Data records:
──────

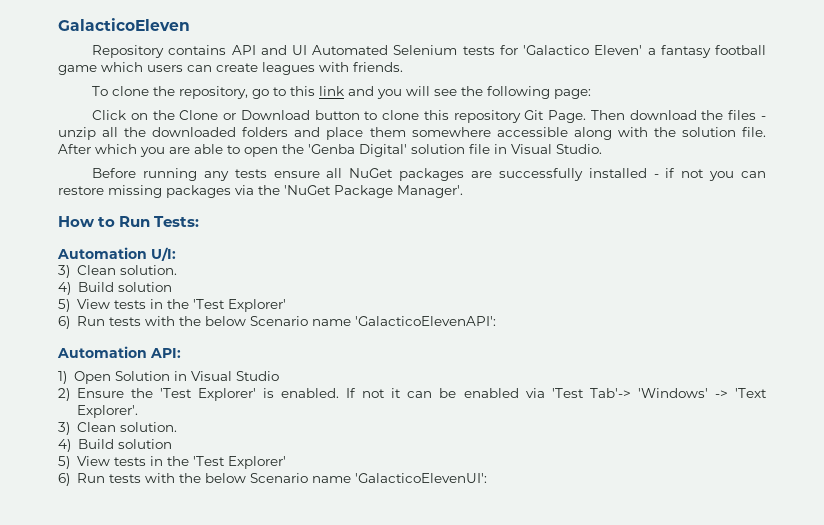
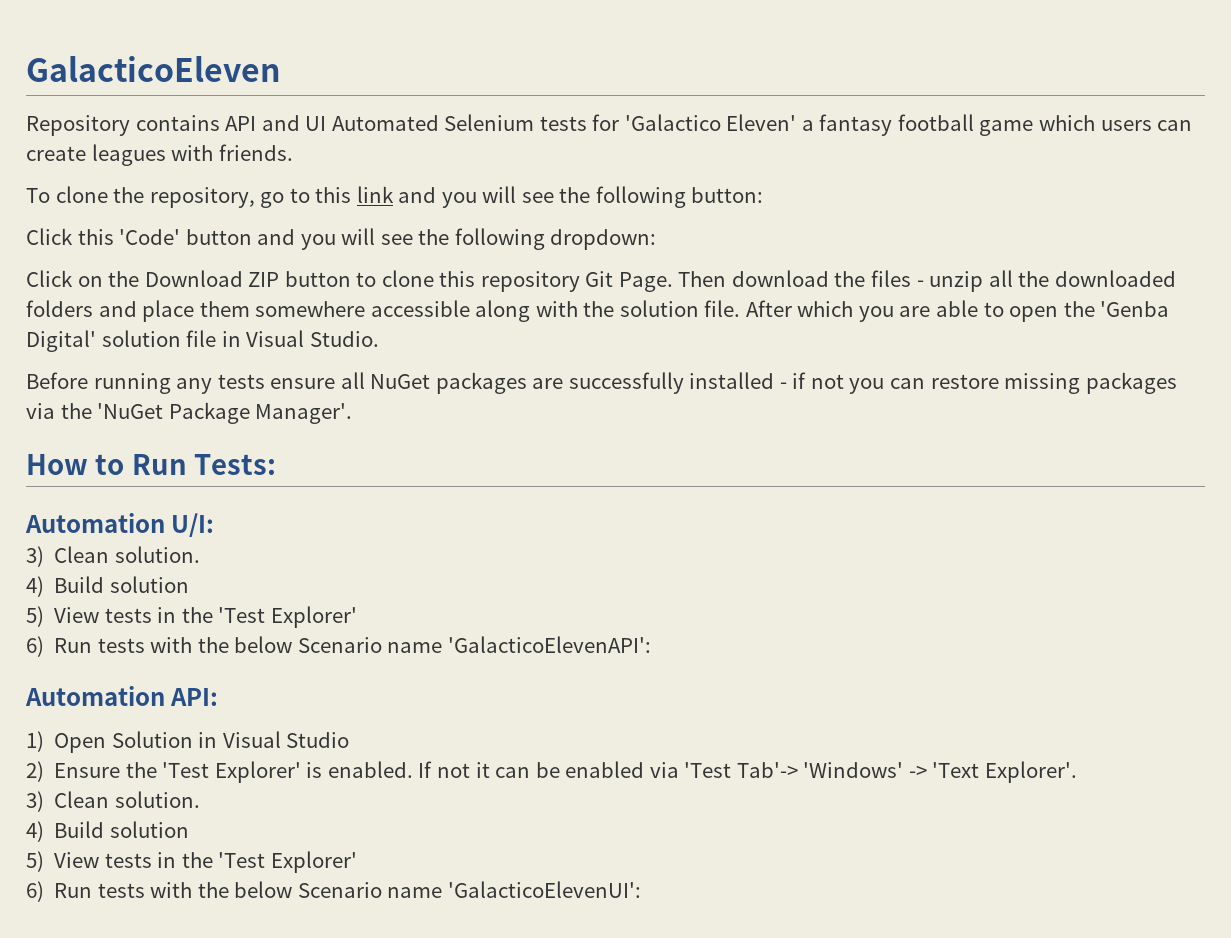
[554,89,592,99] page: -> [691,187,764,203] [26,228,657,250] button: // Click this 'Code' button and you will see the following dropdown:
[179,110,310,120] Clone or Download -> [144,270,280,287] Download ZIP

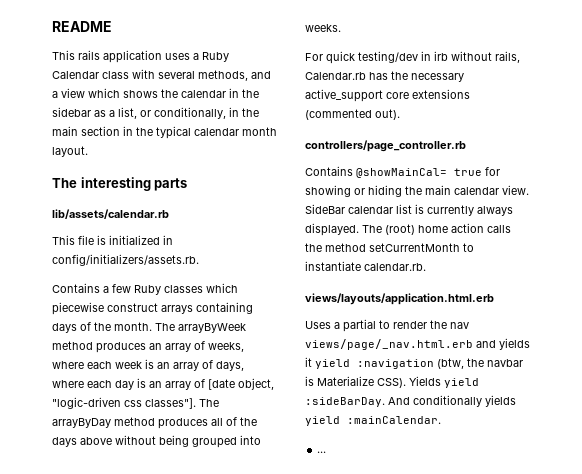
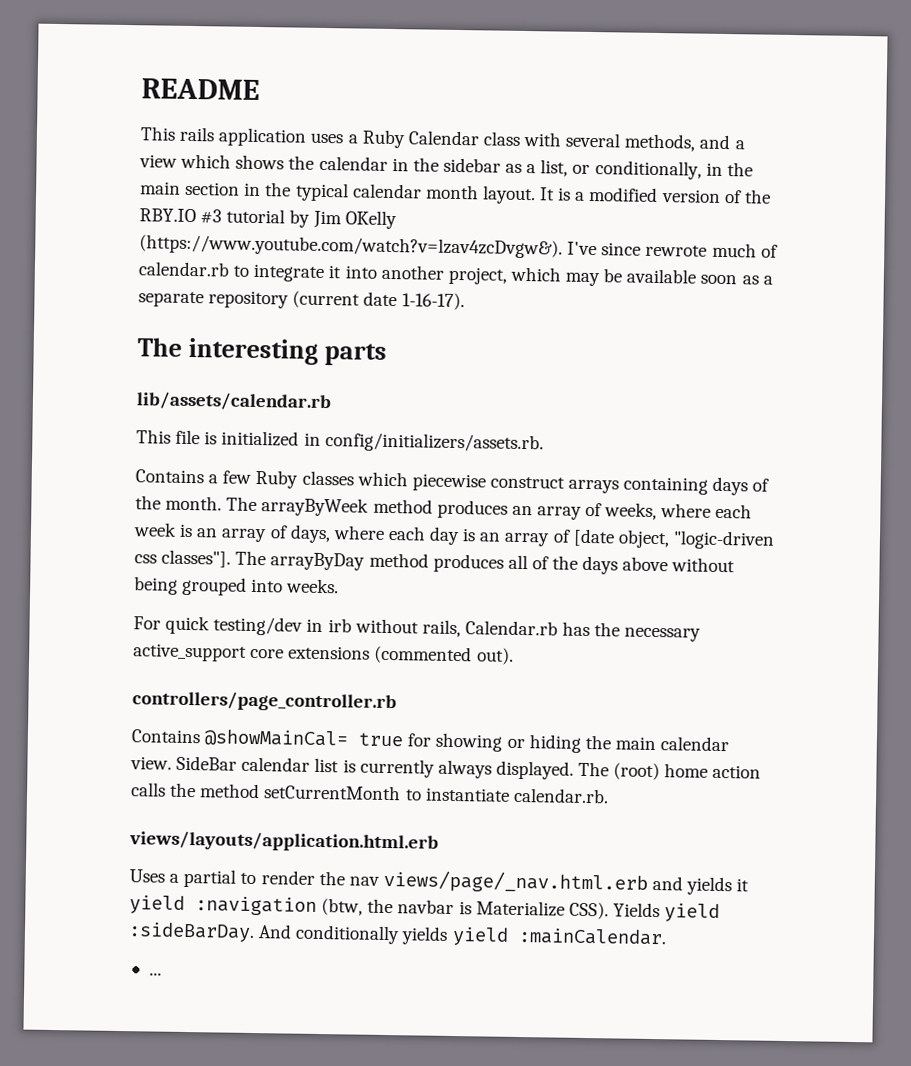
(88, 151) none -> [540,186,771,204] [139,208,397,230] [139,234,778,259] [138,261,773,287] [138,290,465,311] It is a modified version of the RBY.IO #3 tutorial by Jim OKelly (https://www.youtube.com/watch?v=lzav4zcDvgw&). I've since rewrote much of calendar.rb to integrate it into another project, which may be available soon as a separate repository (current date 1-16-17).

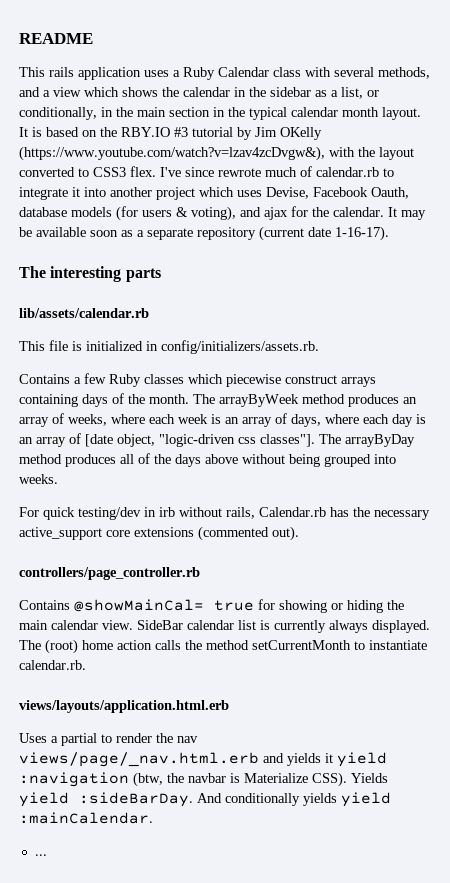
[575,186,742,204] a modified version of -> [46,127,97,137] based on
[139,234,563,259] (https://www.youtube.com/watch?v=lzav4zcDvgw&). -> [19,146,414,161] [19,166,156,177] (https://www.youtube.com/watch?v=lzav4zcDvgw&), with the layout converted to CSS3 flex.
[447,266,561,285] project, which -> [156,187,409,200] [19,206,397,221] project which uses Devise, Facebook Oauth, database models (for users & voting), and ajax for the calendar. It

──────

Problem details: Your reply should be the entries copied exactly, with all images omitted.

Solution for this task:
[554,89,592,99] page: -> [691,187,764,203] [26,228,657,250] button: // Click this 'Code' button and you will see the following dropdown:
[179,110,310,120] Clone or Download -> [144,270,280,287] Download ZIP

(88, 151) none -> [540,186,771,204] [139,208,397,230] [139,234,778,259] [138,261,773,287] [138,290,465,311] It is a modified version of the RBY.IO #3 tutorial by Jim OKelly (https://www.youtube.com/watch?v=lzav4zcDvgw&). I've since rewrote much of calendar.rb to integrate it into another project, which may be available soon as a separate repository (current date 1-16-17).

[575,186,742,204] a modified version of -> [46,127,97,137] based on
[139,234,563,259] (https://www.youtube.com/watch?v=lzav4zcDvgw&). -> [19,146,414,161] [19,166,156,177] (https://www.youtube.com/watch?v=lzav4zcDvgw&), with the layout converted to CSS3 flex.
[447,266,561,285] project, which -> [156,187,409,200] [19,206,397,221] project which uses Devise, Facebook Oauth, database models (for users & voting), and ajax for the calendar. It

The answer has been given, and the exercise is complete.